[Start of section]
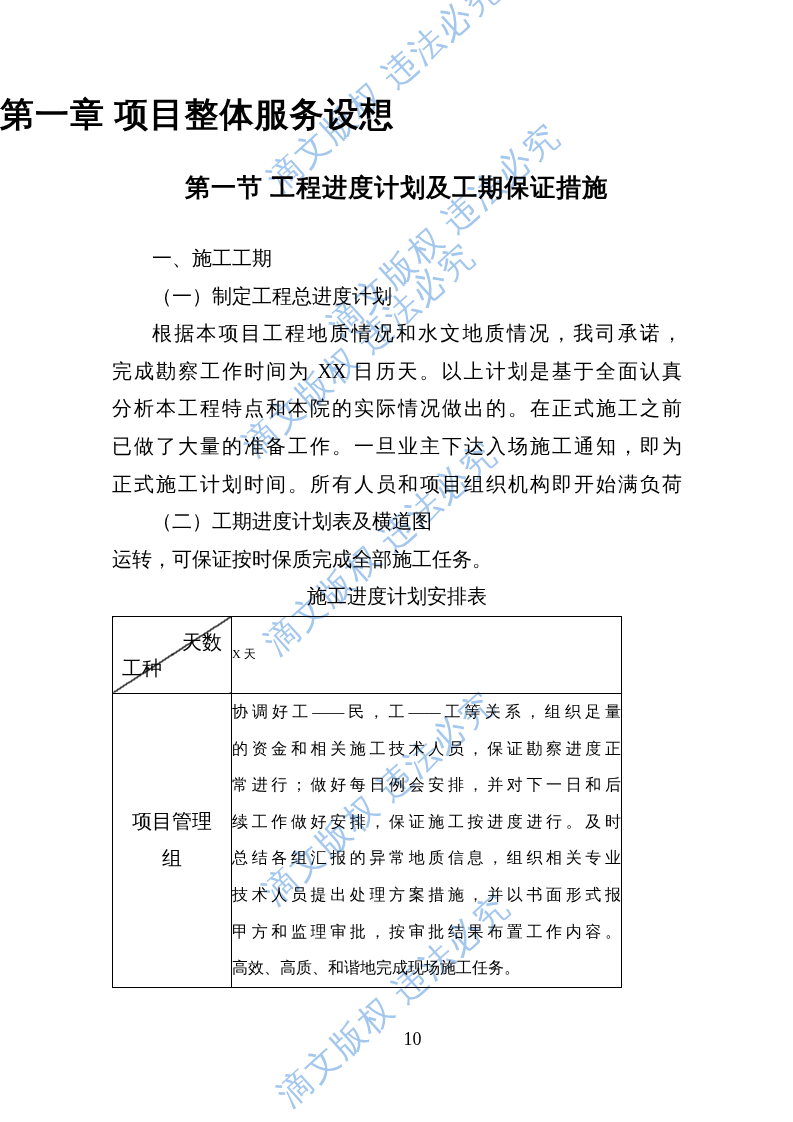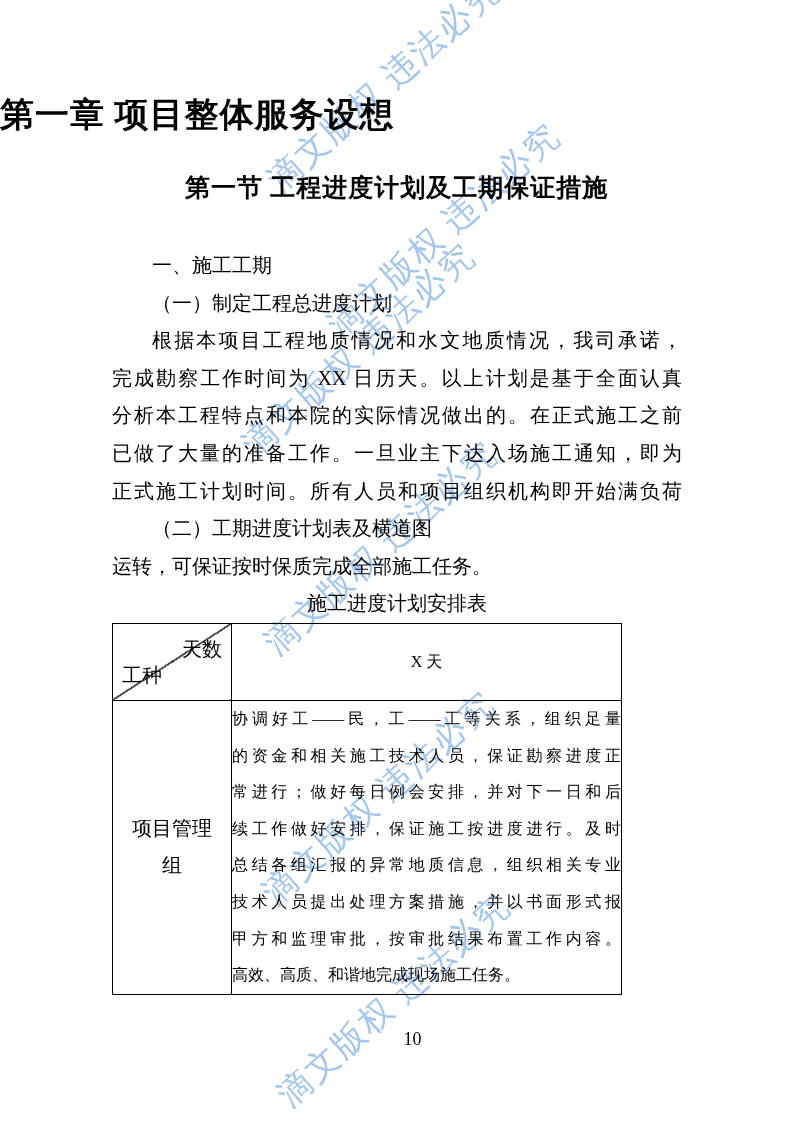--- a/index.html
+++ b/index.html
@@ -27,40 +27,40 @@
   .content{position:absolute;inset:0;z-index:1;}
   .title{
     position:absolute;top:92px;left:0;width:100%;margin:0;
     text-align:left;font-size:34px;font-weight:bold;letter-spacing:1px;
   }
   .subtitle{
     position:absolute;top:171px;left:0;width:100%;margin:0;
     text-align:center;font-size:25px;font-weight:bold;letter-spacing:1px;
   }
   .flow{
-    position:absolute;top:247px;left:112px;width:570px;
+    position:absolute;top:240px;left:112px;width:570px;
     font-size:20px;line-height:37.6px;
   }
   .ln{height:37.6px;}
   .indent{padding-left:40px;}
   .just{text-align:justify;text-align-last:justify;}
   .caption{height:37.6px;text-align:center;}
   table.sched{border-collapse:collapse;width:510px;table-layout:fixed;}
   table.sched td{border:1px solid #000;padding:0;vertical-align:middle;}
   .corner{
     width:118px;height:76px;position:relative;
     background:linear-gradient(to bottom right,
       transparent calc(50% - 0.7px),
       #000 calc(50% - 0.7px),
       #000 calc(50% + 0.7px),
       transparent calc(50% + 0.7px));
   }
   .c-top{position:absolute;top:7px;right:9px;font-size:20px;}
   .c-bot{position:absolute;bottom:5px;left:9px;font-size:20px;}
-  .hval{text-align:center;font-size:16px;height:76px;}
+  .hval{text-align:left;font-size:12px;height:76px;}
   .rlabel-inner{width:88px;margin:0 auto;text-align:center;line-height:37px;font-size:20px;}
   .rbody{padding:4px 10px 4px 12px;}
   .cln{height:36.6px;line-height:36.6px;font-size:16px;}
   .pageno{
     position:absolute;top:1029px;left:16px;width:100%;
     text-align:center;font-size:18px;
   }
 </style>
 </head>
 <body>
[End of section]
Aim of the task -
Note every line of the entries in which "transparent" appears, and copy it down.

Solution to the exercise -
       transparent calc(50% - 0.7px),
       transparent calc(50% + 0.7px));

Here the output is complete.